Stored data below:

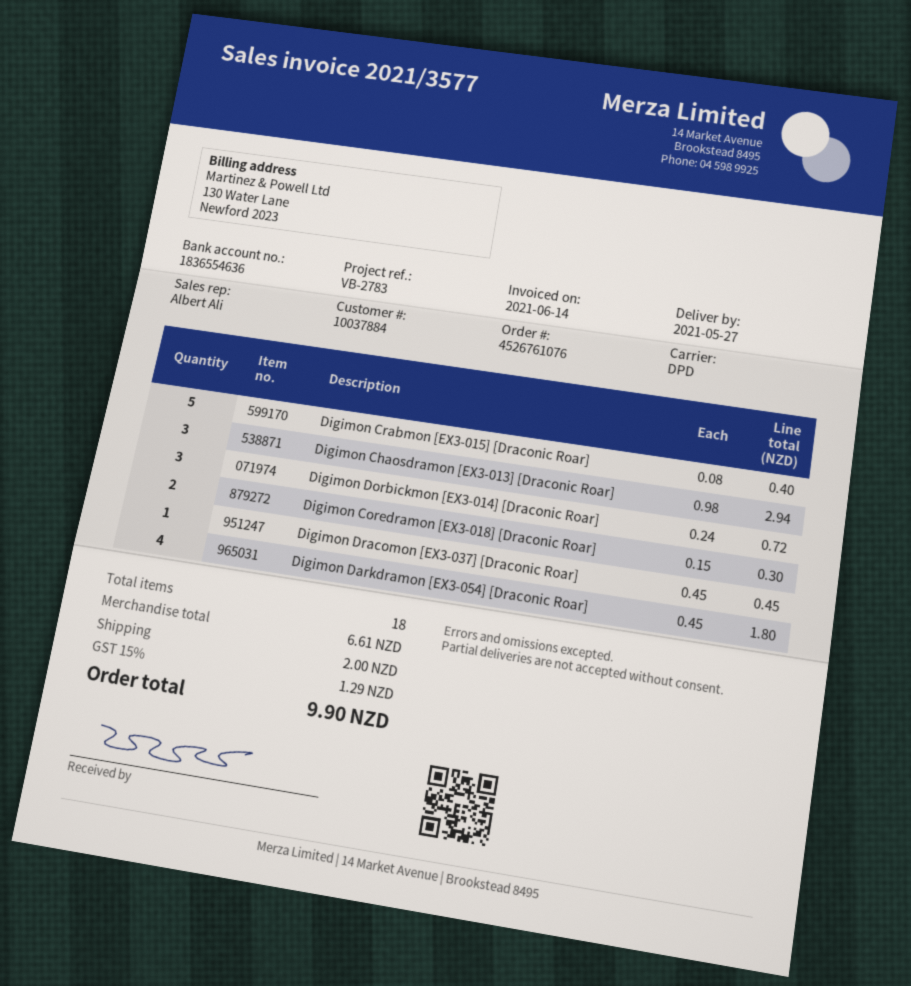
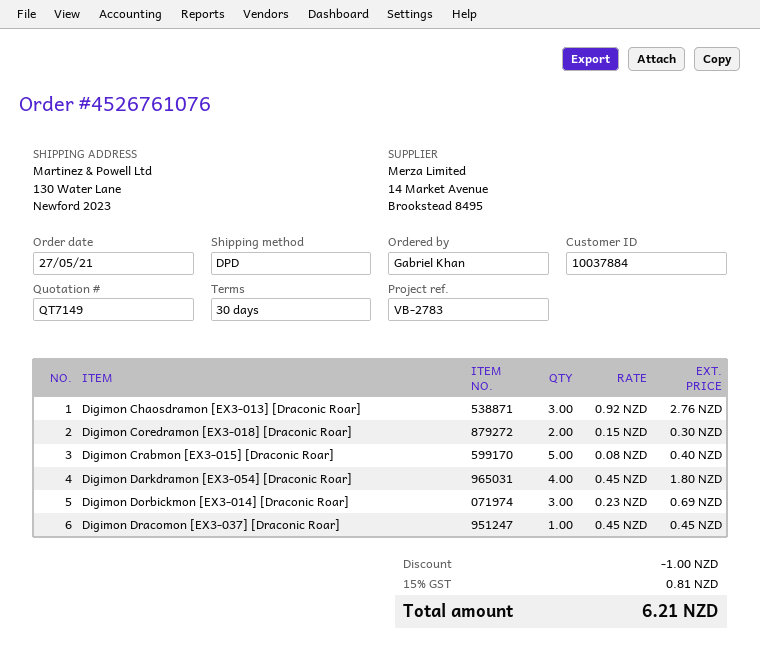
Digimon Chaosdramon [EX3-013] [Draconic Roar]: 3 x 0.98 = 2.94 -> 3 x 0.92 = 2.76
Digimon Dorbickmon [EX3-014] [Draconic Roar]: 3 x 0.24 = 0.72 -> 3 x 0.23 = 0.69
discount: none -> 1.00
shipping: 2.00 -> none
tax: 15% = 1.29 -> 15% = 0.81
total: 9.90 -> 6.21

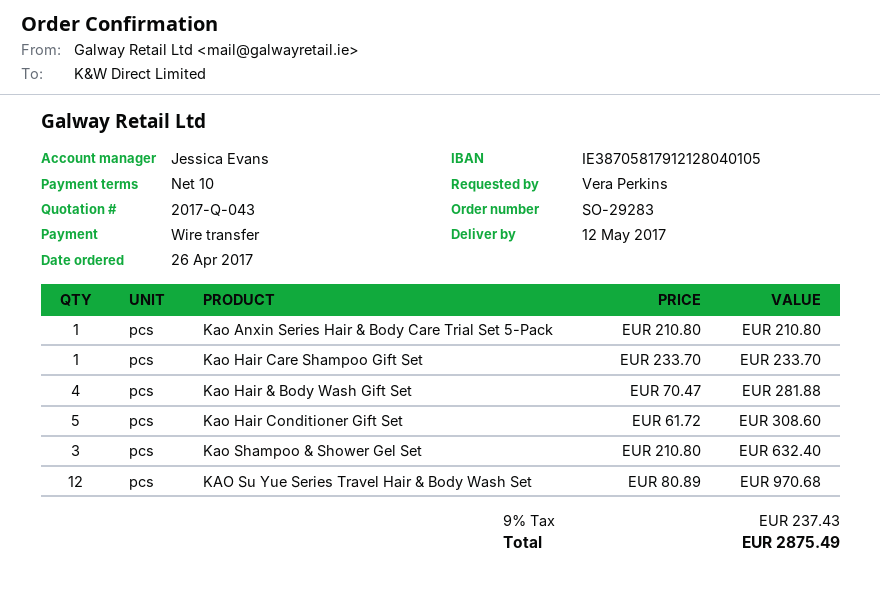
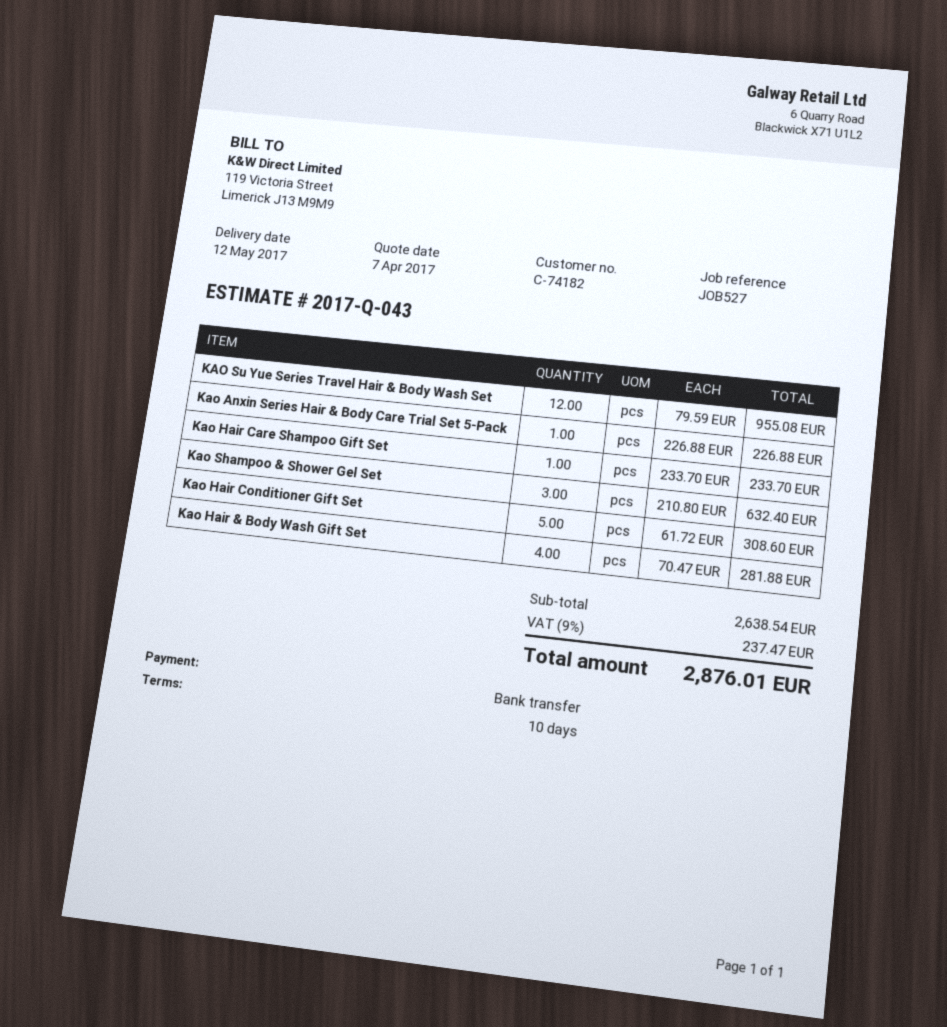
Kao Anxin Series Hair & Body Care Trial Set 5-Pack: 1 x 210.80 = 210.80 -> 1 x 226.88 = 226.88
KAO Su Yue Series Travel Hair & Body Wash Set: 12 x 80.89 = 970.68 -> 12 x 79.59 = 955.08
tax: 9% = 237.43 -> 9% = 237.47
total: 2875.49 -> 2876.01

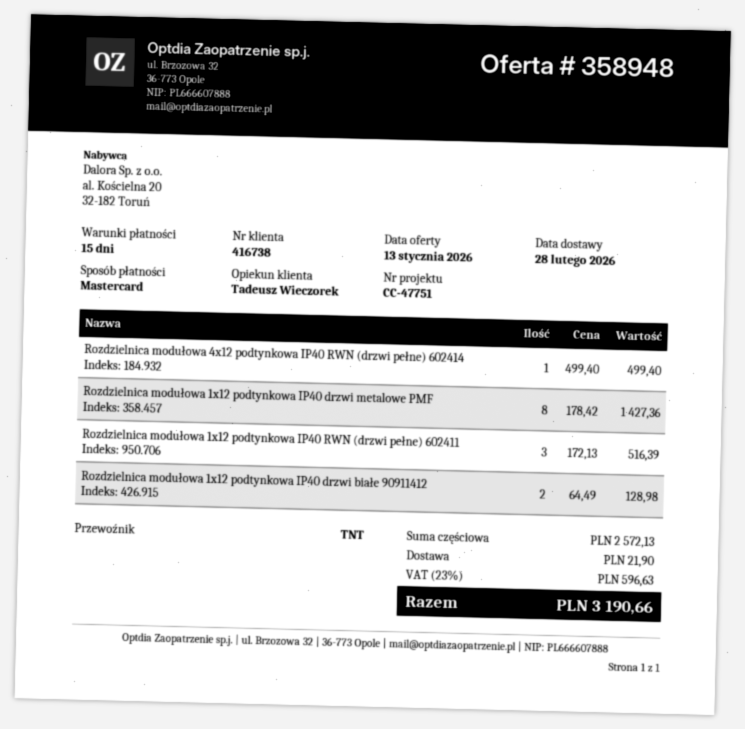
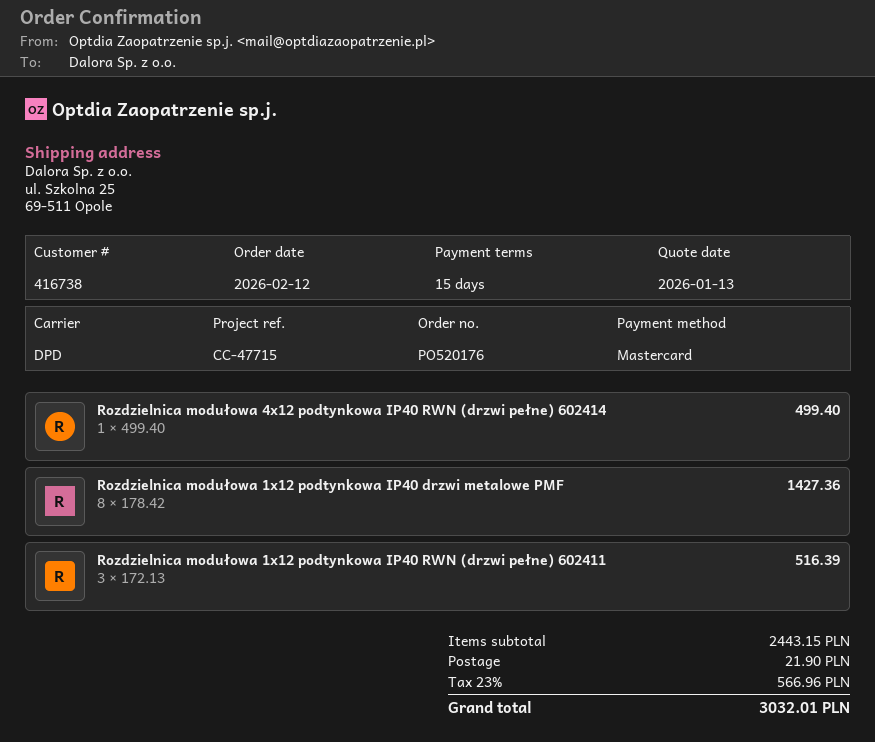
reference: CC-47751 -> CC-47715
shipping method: TNT -> DPD
Rozdzielnica modułowa 1x12 podtynkowa IP40 drzwi białe 90911412: 2 x 64.49 = 128.98 -> none
subtotal: 2572.13 -> 2443.15
tax: 23% = 596.63 -> 23% = 566.96
total: 3190.66 -> 3032.01

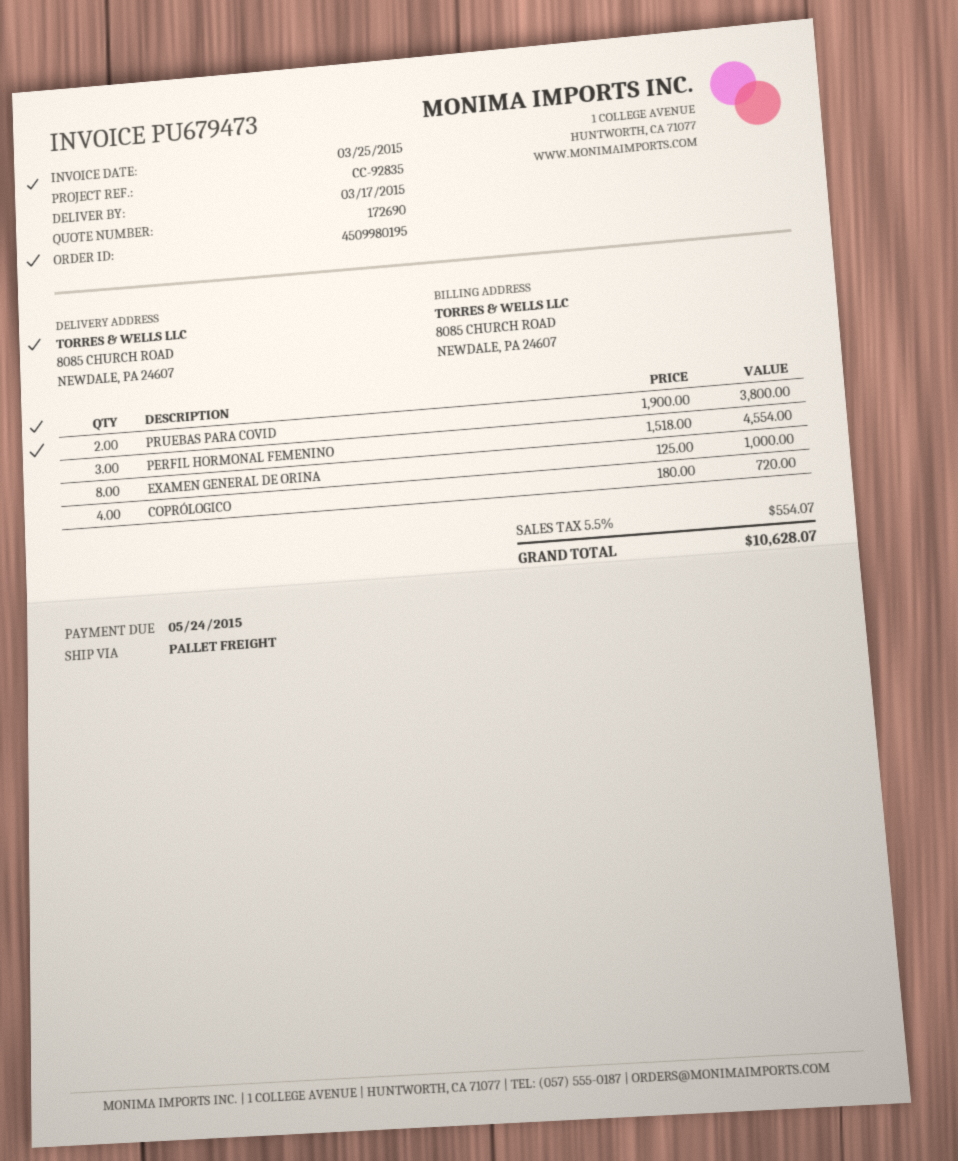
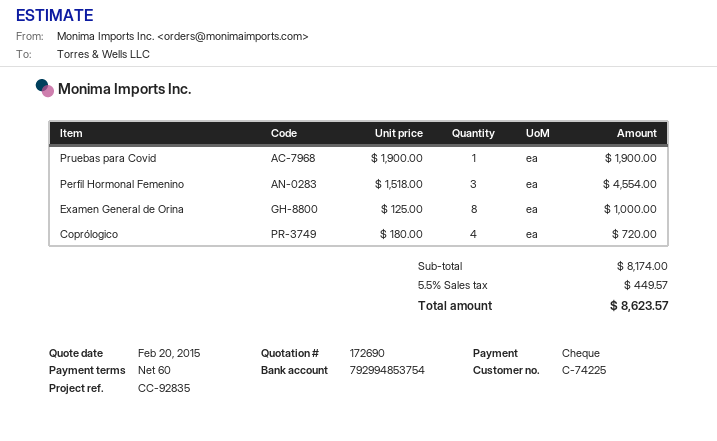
PRUEBAS PARA COVID: 2 x 1900.00 = 3800.00 -> 1 x 1900.00 = 1900.00
tax: 5.5% = 554.07 -> 5.5% = 449.57
total: 10628.07 -> 8623.57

End of Stored data.

What you are asked to do:
Within the listing above, copy exactly the lines that start at the one with "tax: 15% = 1.29 -> 15% = 0.81" and continue through the one with "tax: 23% = 596.63 -> 23% = 566.96". Omit pictures.

Answer for the task:
tax: 15% = 1.29 -> 15% = 0.81
total: 9.90 -> 6.21

Kao Anxin Series Hair & Body Care Trial Set 5-Pack: 1 x 210.80 = 210.80 -> 1 x 226.88 = 226.88
KAO Su Yue Series Travel Hair & Body Wash Set: 12 x 80.89 = 970.68 -> 12 x 79.59 = 955.08
tax: 9% = 237.43 -> 9% = 237.47
total: 2875.49 -> 2876.01

reference: CC-47751 -> CC-47715
shipping method: TNT -> DPD
Rozdzielnica modułowa 1x12 podtynkowa IP40 drzwi białe 90911412: 2 x 64.49 = 128.98 -> none
subtotal: 2572.13 -> 2443.15
tax: 23% = 596.63 -> 23% = 566.96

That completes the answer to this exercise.